На этот раз путь был краток. Владения Рошамбо были расположены на улице Шерш-Миди. Дорогой Жиль от всей души взывал к Богу, Святой Деве и ко всем святым, чтобы его добрый гений не уехал куда-нибудь на край света или же в свою милую Турень.

Удача не покинула его. Генерал находился не только в Париже, но даже у себя, и одно лишь упоминание своего имени открыло перед Жилем все двери дома, находившегося, однако, в лихорадочных приготовлениях к отъезду. Ходили солдаты с бумагами, слуги таскали сундуки, дорожные сумки.

– Генерал готовится к отъезду в деревню? – спросил Жиль, мысленно возвращаясь на несколько лет назад в Брест, когда он, молодой корнет, бегал с регистрационной книгой в руках во время подготовки экспедиции в Америку.

Признав офицера, солдат остановился, поприветствовал его.

– Не в деревню, господин лейтенант. В Кале.

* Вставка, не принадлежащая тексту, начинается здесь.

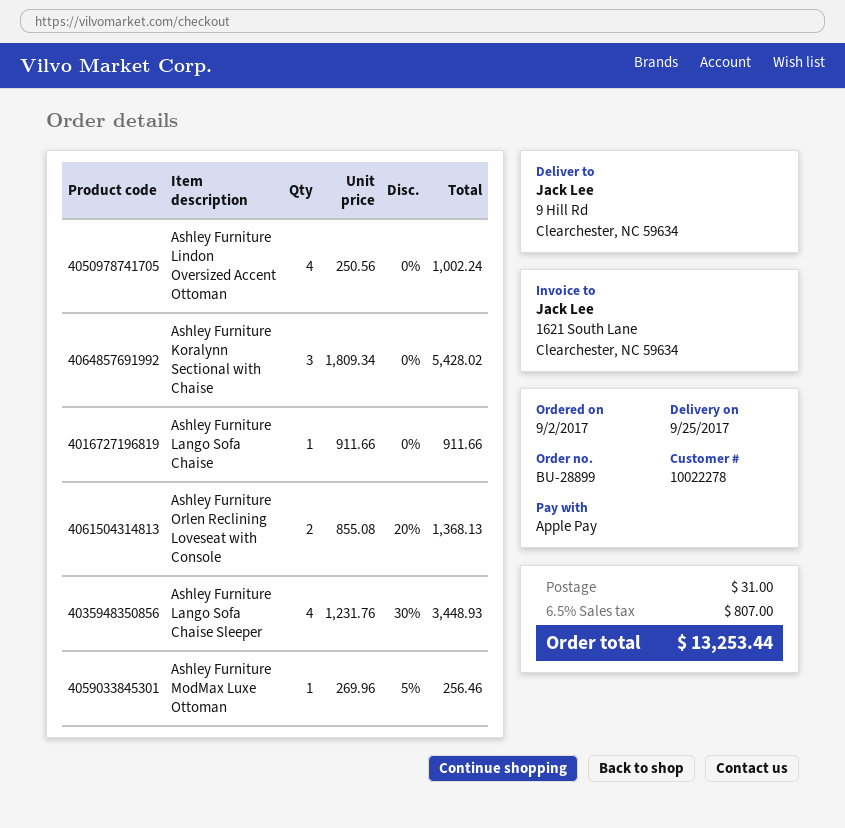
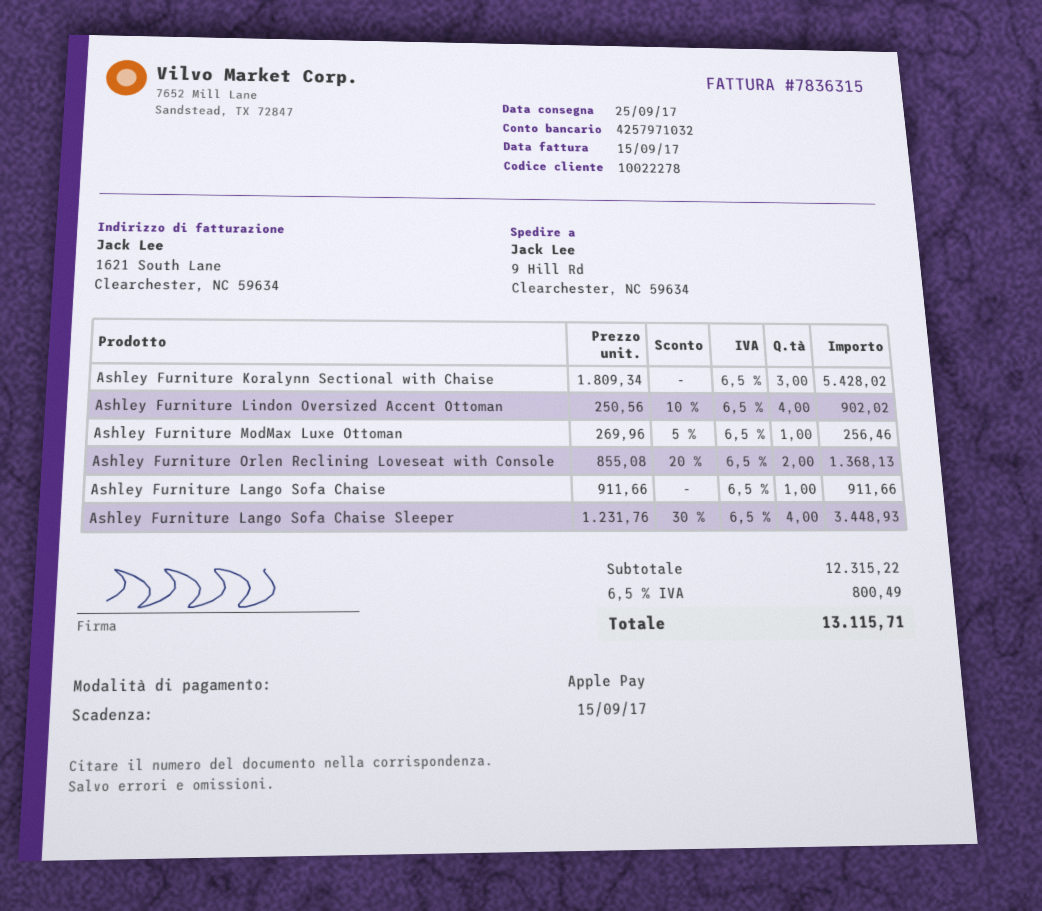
Ashley Furniture Lindon Oversized Accent Ottoman: 4 x 250.56 = 1002.24 -> 4 x 250.56 - 10% = 902.02
shipping: 31.00 -> none
tax: 6.5% = 807.00 -> 6.5% = 800.49
total: 13253.44 -> 13115.71

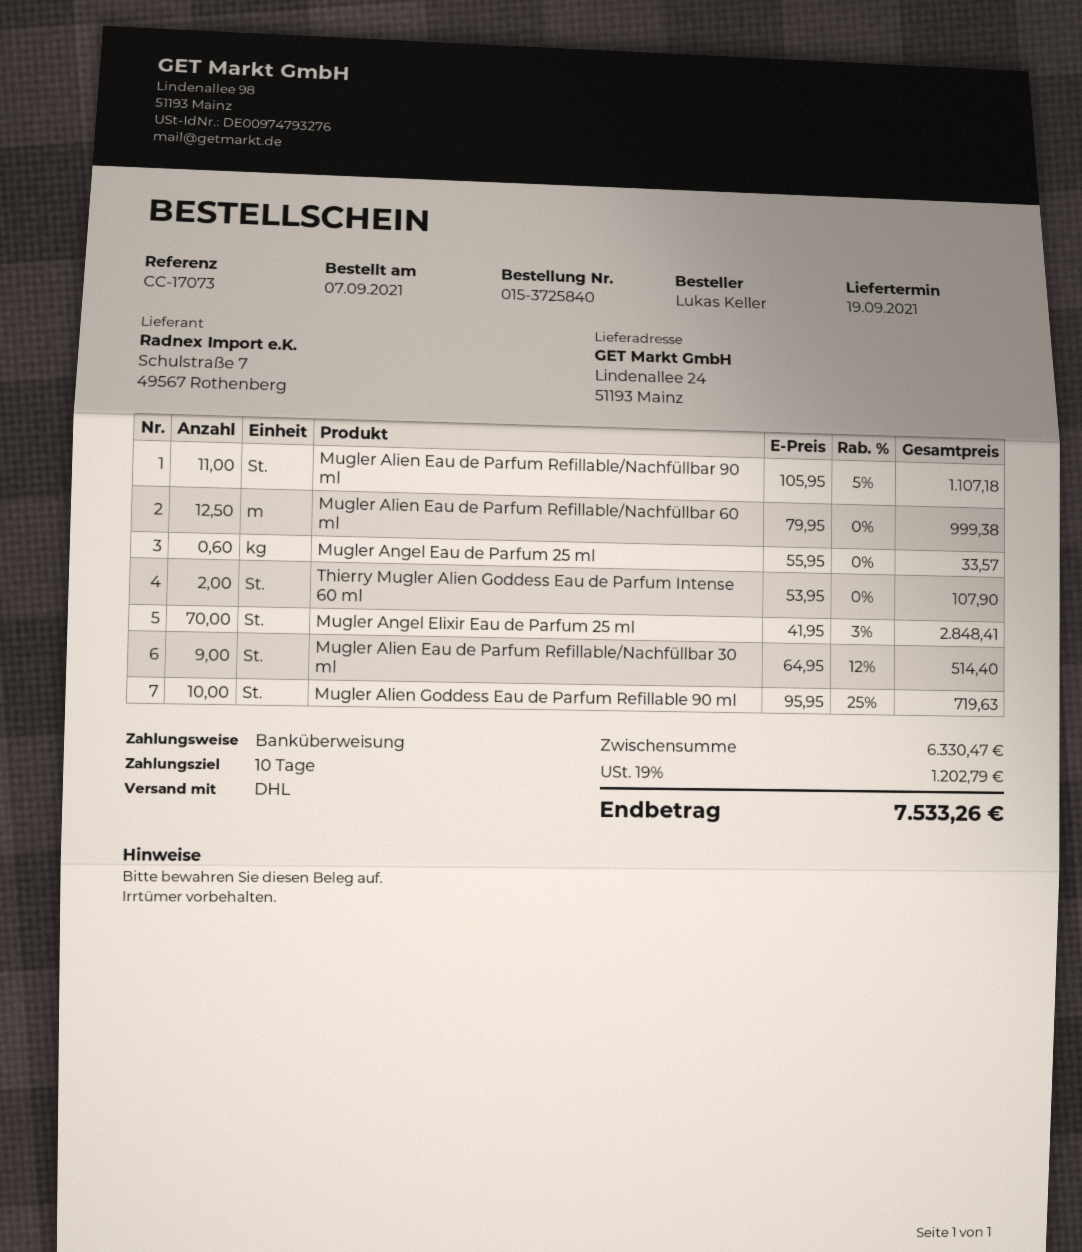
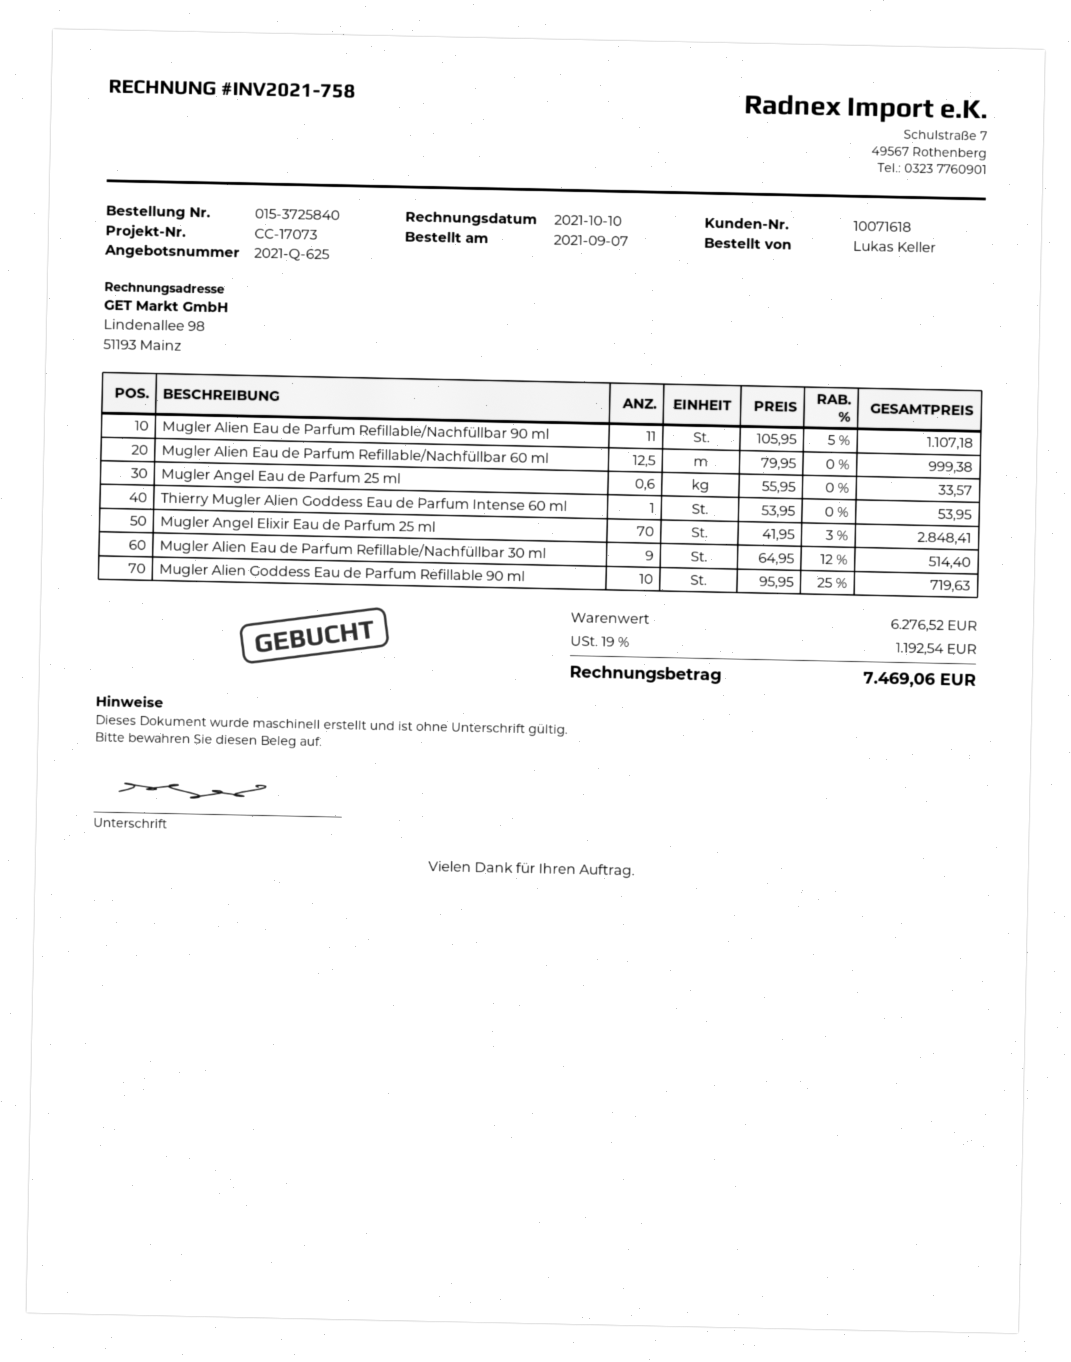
Thierry Mugler Alien Goddess Eau de Parfum Intense 60 ml: 2 x 53.95 = 107.90 -> 1 x 53.95 = 53.95
subtotal: 6330.47 -> 6276.52
tax: 19% = 1202.79 -> 19% = 1192.54
total: 7533.26 -> 7469.06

Король отдал приказ генералу Рошамбо сменить маршала де Круа. Он назначил его командующим самым важным военным округом севера.

– Черт побери. И скоро отъезд?

– В конце этого месяца. Извините, у меня много дел.

«Ну что же, – подумал Жиль, глядя на уходившего солдата. Он был совсем похож на него, тогдашнего. – Я приехал вовремя.»

Рошамбо принял своего бывшего секретаря как вновь обретенного сына, расцеловал его в щеки, дружески хлопал по плечам, радовался его здоровому виду. Затем он устремился к широкому креслу, крикнув слугам, чтобы принесли шампанского.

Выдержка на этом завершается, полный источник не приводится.